◆ **Description of the task**
Given the material below, output exactly the lines from the line with "[70,238,392,250] Laboratory of" to the line with "[59,35,191,52] COMMAND- ->", both ends included, and no other lines.

○ ○ ○ ○ ○ ○ ○

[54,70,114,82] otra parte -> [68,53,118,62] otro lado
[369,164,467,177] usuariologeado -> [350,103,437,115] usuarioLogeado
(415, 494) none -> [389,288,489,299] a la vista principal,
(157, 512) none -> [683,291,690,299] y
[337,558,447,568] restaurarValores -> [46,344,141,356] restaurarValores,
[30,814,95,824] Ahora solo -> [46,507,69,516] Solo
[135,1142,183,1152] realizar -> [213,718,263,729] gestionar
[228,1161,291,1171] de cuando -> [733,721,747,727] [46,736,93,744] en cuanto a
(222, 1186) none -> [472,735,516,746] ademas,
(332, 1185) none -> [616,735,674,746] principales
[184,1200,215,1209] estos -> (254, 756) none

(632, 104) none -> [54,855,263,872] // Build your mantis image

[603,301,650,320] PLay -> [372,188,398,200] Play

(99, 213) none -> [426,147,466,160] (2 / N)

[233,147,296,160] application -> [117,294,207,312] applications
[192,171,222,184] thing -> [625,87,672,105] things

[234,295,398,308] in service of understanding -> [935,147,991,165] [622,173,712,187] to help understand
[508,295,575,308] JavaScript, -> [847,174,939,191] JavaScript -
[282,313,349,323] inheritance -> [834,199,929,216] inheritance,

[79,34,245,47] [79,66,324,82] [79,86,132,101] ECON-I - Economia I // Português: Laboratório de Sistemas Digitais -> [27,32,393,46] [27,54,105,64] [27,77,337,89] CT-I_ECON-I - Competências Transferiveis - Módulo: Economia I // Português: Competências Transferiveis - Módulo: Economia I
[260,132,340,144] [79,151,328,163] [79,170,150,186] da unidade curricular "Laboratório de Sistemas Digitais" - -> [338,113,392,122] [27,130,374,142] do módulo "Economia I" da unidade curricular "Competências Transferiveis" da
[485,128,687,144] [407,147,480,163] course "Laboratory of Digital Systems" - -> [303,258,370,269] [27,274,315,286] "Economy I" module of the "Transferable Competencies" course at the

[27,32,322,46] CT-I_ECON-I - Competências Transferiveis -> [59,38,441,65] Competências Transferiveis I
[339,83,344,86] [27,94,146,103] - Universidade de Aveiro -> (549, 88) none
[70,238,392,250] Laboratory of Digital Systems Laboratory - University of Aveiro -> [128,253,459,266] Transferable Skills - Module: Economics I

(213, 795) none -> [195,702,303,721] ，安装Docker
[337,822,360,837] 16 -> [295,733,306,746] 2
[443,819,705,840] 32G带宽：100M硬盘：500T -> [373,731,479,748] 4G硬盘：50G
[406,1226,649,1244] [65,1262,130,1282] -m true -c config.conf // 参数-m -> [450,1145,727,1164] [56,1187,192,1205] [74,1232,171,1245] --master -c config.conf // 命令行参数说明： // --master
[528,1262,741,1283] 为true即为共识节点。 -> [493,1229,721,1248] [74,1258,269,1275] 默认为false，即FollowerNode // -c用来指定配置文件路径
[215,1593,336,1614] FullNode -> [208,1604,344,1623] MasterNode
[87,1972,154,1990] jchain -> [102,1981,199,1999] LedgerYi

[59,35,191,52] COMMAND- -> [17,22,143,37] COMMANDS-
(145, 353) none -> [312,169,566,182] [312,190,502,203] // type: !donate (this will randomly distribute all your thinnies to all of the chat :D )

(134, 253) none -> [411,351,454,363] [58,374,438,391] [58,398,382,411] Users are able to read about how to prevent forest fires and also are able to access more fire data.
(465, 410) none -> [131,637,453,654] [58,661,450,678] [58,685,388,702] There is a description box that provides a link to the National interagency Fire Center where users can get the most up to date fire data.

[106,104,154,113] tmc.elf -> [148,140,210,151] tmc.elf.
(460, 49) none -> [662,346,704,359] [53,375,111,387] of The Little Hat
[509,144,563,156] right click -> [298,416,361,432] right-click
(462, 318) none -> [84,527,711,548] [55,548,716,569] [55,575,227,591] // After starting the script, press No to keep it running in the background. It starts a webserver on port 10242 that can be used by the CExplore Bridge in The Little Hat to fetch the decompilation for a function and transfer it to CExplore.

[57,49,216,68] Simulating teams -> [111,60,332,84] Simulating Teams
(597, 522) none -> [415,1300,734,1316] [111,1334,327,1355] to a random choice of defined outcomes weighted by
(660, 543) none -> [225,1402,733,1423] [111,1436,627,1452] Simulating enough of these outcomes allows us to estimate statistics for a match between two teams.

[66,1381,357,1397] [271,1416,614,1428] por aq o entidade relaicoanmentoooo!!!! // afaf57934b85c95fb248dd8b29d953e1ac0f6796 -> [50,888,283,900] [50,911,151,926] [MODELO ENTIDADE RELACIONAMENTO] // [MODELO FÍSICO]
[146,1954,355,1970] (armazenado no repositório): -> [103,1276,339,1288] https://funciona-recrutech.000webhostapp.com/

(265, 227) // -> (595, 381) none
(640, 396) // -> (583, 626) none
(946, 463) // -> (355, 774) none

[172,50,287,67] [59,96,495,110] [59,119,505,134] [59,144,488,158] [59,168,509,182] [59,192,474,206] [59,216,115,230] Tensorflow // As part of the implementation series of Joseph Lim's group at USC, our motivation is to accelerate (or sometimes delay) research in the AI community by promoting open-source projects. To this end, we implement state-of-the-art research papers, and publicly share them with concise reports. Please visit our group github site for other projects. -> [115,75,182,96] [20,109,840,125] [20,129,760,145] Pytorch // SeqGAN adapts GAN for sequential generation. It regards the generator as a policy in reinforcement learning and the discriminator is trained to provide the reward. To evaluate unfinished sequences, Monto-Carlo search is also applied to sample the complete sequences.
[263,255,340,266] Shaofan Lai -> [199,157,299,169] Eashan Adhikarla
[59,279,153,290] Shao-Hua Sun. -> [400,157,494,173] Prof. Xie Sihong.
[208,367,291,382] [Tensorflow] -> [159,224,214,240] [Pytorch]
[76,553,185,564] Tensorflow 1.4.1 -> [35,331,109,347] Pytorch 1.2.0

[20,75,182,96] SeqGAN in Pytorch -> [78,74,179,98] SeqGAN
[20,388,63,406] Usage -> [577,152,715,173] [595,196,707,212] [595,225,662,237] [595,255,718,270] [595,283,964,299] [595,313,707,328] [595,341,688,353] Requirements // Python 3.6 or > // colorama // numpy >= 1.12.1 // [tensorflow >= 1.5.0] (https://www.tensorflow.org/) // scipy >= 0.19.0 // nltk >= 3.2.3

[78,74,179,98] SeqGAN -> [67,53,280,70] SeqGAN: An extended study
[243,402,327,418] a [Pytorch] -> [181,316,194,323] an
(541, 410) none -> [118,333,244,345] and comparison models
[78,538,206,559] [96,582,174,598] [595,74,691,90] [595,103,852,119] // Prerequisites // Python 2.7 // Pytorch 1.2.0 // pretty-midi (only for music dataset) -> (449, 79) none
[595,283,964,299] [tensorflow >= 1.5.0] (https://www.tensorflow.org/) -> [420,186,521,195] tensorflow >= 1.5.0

○ ○ ○ ○ ○ ○ ○

◆ **Completed task**
[70,238,392,250] Laboratory of Digital Systems Laboratory - University of Aveiro -> [128,253,459,266] Transferable Skills - Module: Economics I

(213, 795) none -> [195,702,303,721] ，安装Docker
[337,822,360,837] 16 -> [295,733,306,746] 2
[443,819,705,840] 32G带宽：100M硬盘：500T -> [373,731,479,748] 4G硬盘：50G
[406,1226,649,1244] [65,1262,130,1282] -m true -c config.conf // 参数-m -> [450,1145,727,1164] [56,1187,192,1205] [74,1232,171,1245] --master -c config.conf // 命令行参数说明： // --master
[528,1262,741,1283] 为true即为共识节点。 -> [493,1229,721,1248] [74,1258,269,1275] 默认为false，即FollowerNode // -c用来指定配置文件路径
[215,1593,336,1614] FullNode -> [208,1604,344,1623] MasterNode
[87,1972,154,1990] jchain -> [102,1981,199,1999] LedgerYi

[59,35,191,52] COMMAND- -> [17,22,143,37] COMMANDS-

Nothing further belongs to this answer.